Il commença à paniquer avant qu'une jeune femme ne s'approche de lui, posant une main bienveillante sur son épaule.
« Ne t'inquiète pas, on a juste prélevé un peu de ton sang pour vérifier que ton corps acceptait le changement. »
Après ces mots (Alex avait bien compris qu'ils se rapportaient à sa condition de mi-homme mi-chat), elle s'éloigna pour laisser place à l'homme qu'il connaissait trop bien.
« Salut », dit-il.
Les lèvres d'Alex bougèrent mais aucun son ne sortit.
« Tu te sens mieux ? » demanda le brun.
Avec sa voix enrouée par les circonstances, le citadin se contenta d'hocher la tête et de recouvrir de sa main celle que le sorcier avait posée sur sa cuisse. Il l'aida à se redresser et effleura sa peau avant de laisser son front toucher le sien.
« On va rentrer, ça va encore te secouer un peu. »
« Ça ira », répondit-il
Ils se téléportèrent dans un tourbillon de fluide violet et se matérialisèrent dans le salon. Voyant qu'Alexandre n'avait pas encore récupéré ses forces, Ilyan l'aida à s'installer sur le canapé. S'il remarquait l'épuisement évident dans les yeux du jeune homme, il ne pouvait pas laisser leurs discussions en suspens. Ils devaient clarifier les choses.
« Alexandre ? » commença-t-il.
Le garçon tourna la tête vers lui, sentant une tension grandissante.

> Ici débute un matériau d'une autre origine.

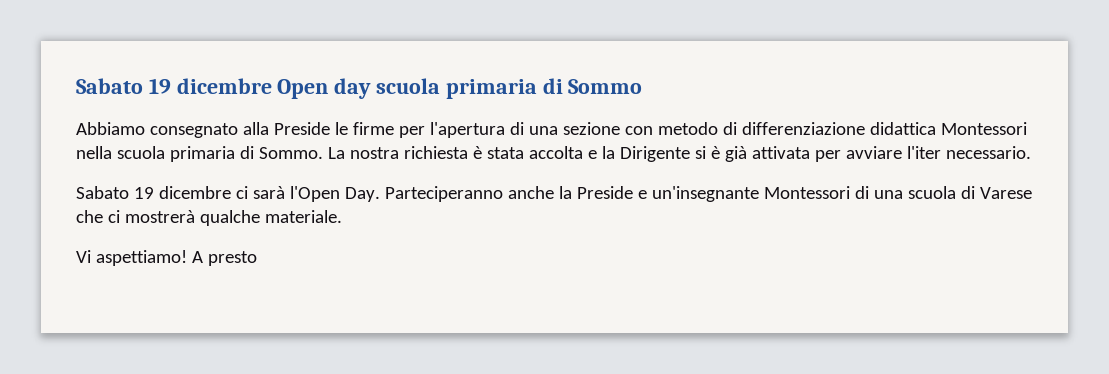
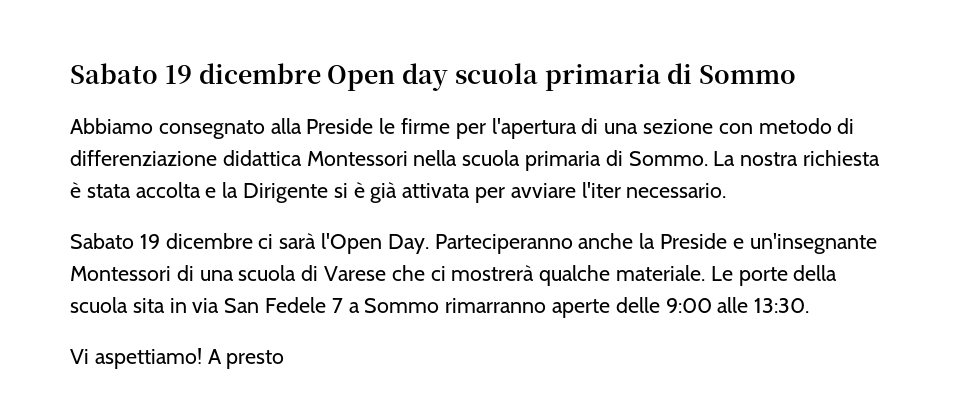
(342, 216) none -> [710,265,838,286] [70,297,810,318] Le porte della scuola sita in via San Fedele 7 a Sommo rimarranno aperte delle 9:00 alle 13:30.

« Je sais que ce qui s'est passé est un vrai fiasco », admit Ilyan, prenant une pause pour reprendre son souffle, le cœur lourd. « Je ne veux surtout pas que tu te sentes obligé de rester avec nous. Il reste deux semaines avant décembre et je comprendrais si tu veux tout laisser derrière toi. Tu seras libre, je me lierai à une autre personne et tu ne me verras plus. »
La réaction d'Alexandre ne fut pas celle que le sorcier espérait. Il ne lisait pas du soulagement dans ses yeux marron, mais plutôt de la colère et de la tristesse.
« Pourquoi tout le monde décide pour moi ? » murmura-t-il d'une voix rauque, les larmes montant dans ses yeux alors qu'il ravala sa salive pour retrouver un peu de maîtrise. « Entre Clarisse qui me laisse seul et toi qui veux partir maintenant... Vous ne pensez qu'à vous et pas à ce que vous laissez derrière. Je ne veux pas redevenir humain. Je ne suis plus le garçon de fac que j'étais il y a un mois à peine. Je ne veux pas quitter ce monde, aussi merveilleux que dangereux. »
Les yeux du garçon étaient humides, mais ceux d'Ilyan s'écarquillèrent de surprise en entendant cette dernière déclaration, emplis d'un sentiment passionné.
« Je ne veux pas te quitter, Ilyan », poursuivit Alexandre.
Sans hésiter une seconde de plus, il vint se blottir contre lui, scellant ses lèvres aux siennes. Alexandre s'ouvrait à lui, et il ferait de même.
« Après décembre, tu es conscient qu'il n'y aura pas de retour en arrière ? » questionna Ilyan, le regardant avec amour, mais aussi avec une pointe d'incertitude.
Alexandre l'incita à reculer légèrement, puis s'installa sur ses genoux, laissant ses oreilles de chat et sa queue touffue se dévoiler à la lumière du jour.
« Est-ce que tu veux de moi ? » murmura-t-il, le cœur battant fort dans sa poitrine.
Sous l'emprise de l'émotion, Ilyan frôla ses lèvres charnues du bout des siennes.
« Plus que tout au monde », répondit-il d'une voix assurée.